The Facebook Outage and the Case for Cyber-Resilience

Written by

Early reports of the Facebook outage were quick to include the comment that the outage was not due to a cyber-attack, the implication being that it was somewhat less worrisome than if it were. Millions of users, including small businesses that rely on Facebook services for their daily operations, and people in parts of the world in which these services are the primary means of reliable communication, were cut off from a vital resource. It was just a mistake, no need for concern. Facebook is protected from attacks. Yet, the impact of this mistake was real and widely felt, arguably more widely felt than most of the cyber-attacks that gain so much attention. This raises an interesting question: are we worried about the wrong thing?

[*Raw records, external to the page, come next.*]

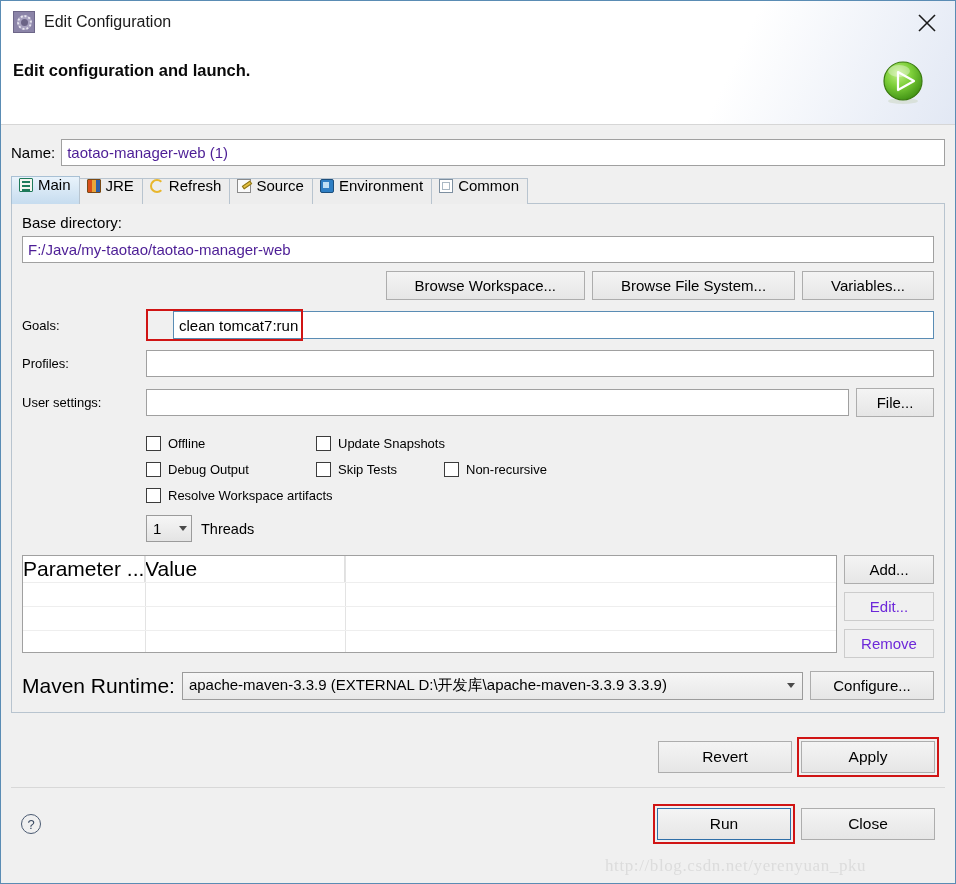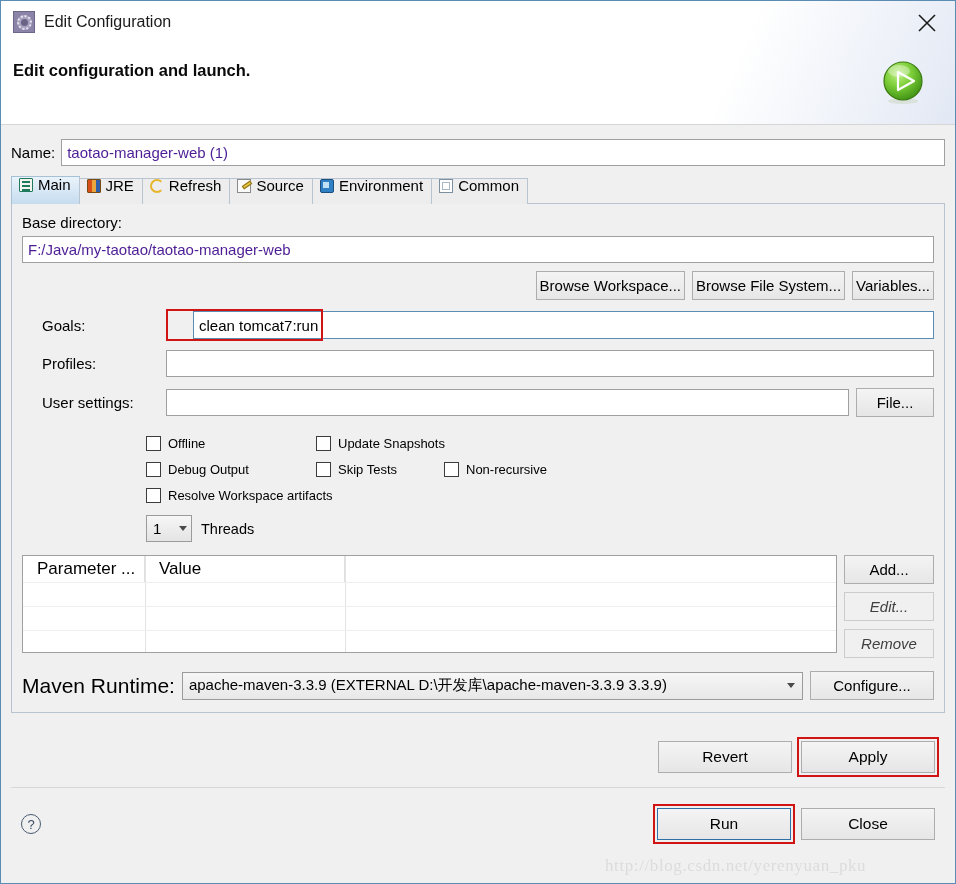"Browse Workspace..." .btn { padding: 0 3px -> 0 28px }
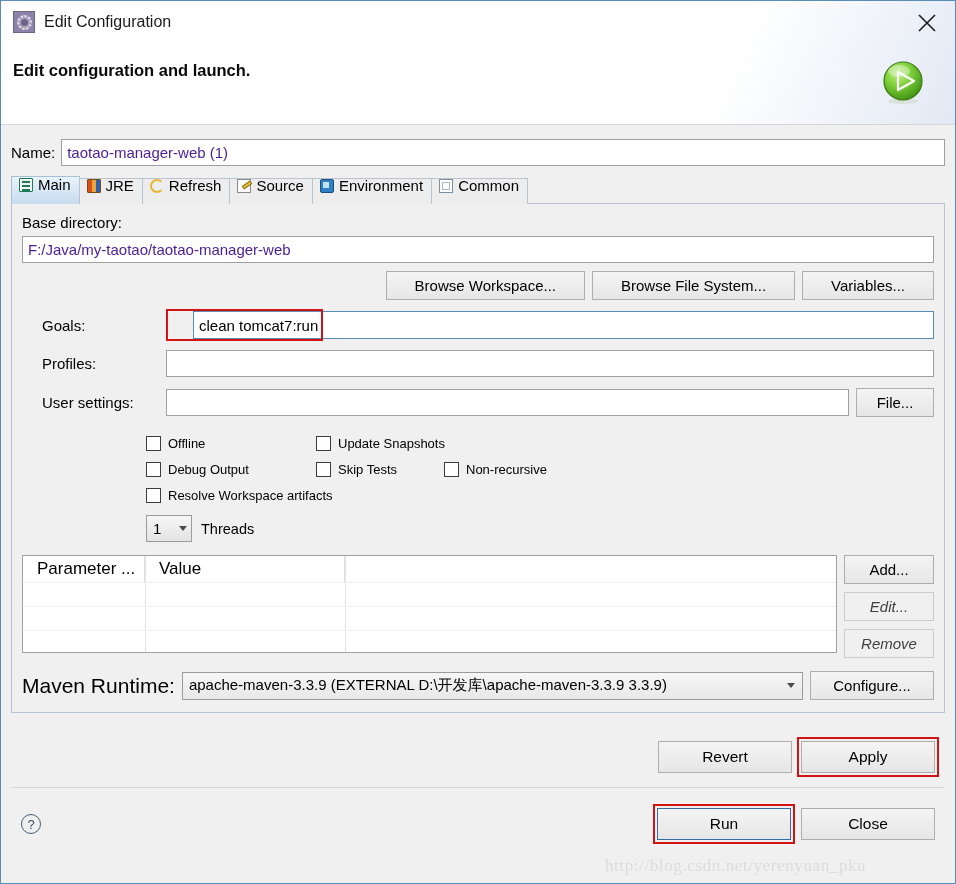"Goals:" .labeled-row > .lbl { font-size: 15px -> 13px; margin-left: 20px -> none }
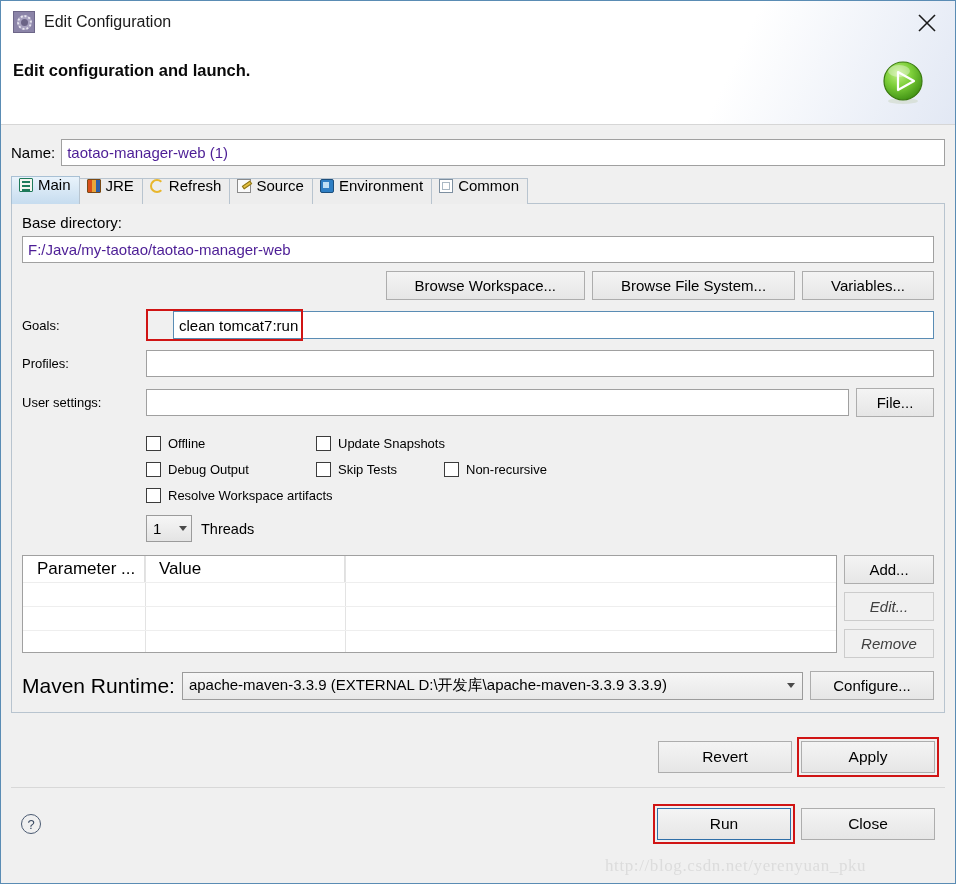"Parameter ..." #param-header .th { font-size: 17px -> 21px; padding-left: 14px -> 0 }
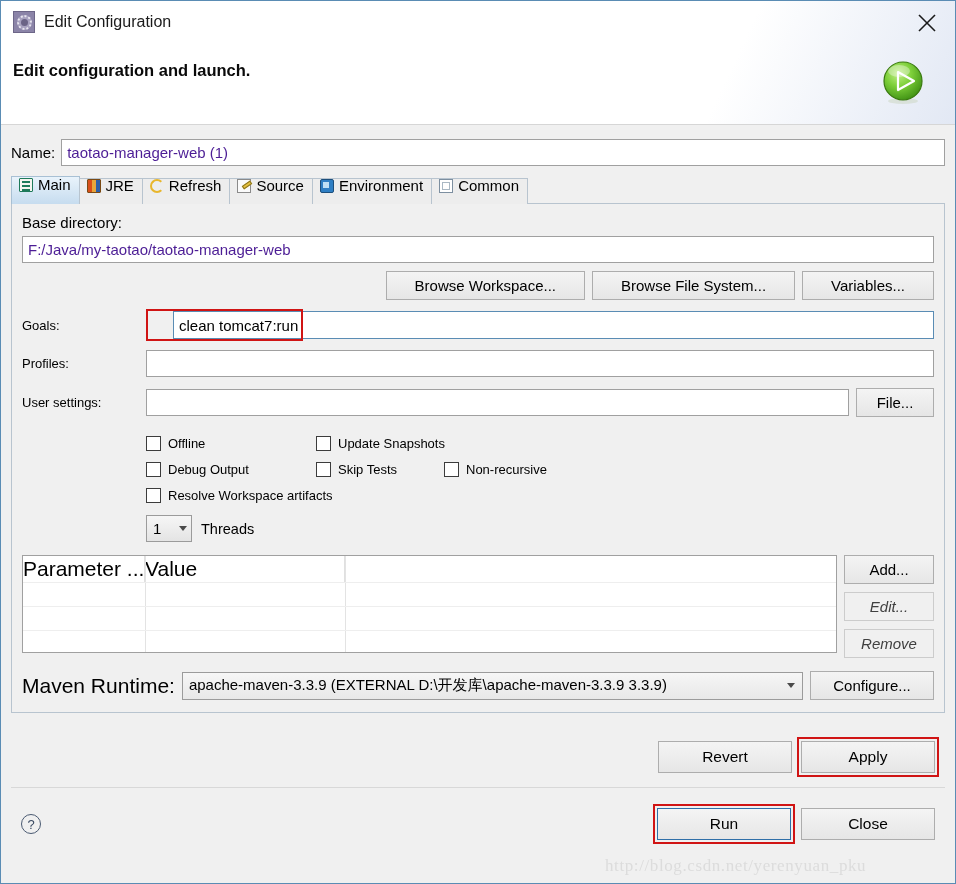"Edit..." .btn.disabled { color: #404040 -> #6d28d9; font-style: italic -> none }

The crime-fighting attack-and-defend language of cybersecurity has directed our attention toward addressing the malicious actions that lead to cyber-breaches, data losses and denial of service rather than addressing the consequences of those actions. Instead, we should make sure our systems stay operational or can quickly return to operational health and maintain our data integrity, regardless of the form of attack. In fact, when looked at in terms of system impact, an attack is the same as a mistake, power outage or earthquake. Actions taken to protect against the consequences of an attack can also address the recovery from these other disruptions. This is cyber-resilience.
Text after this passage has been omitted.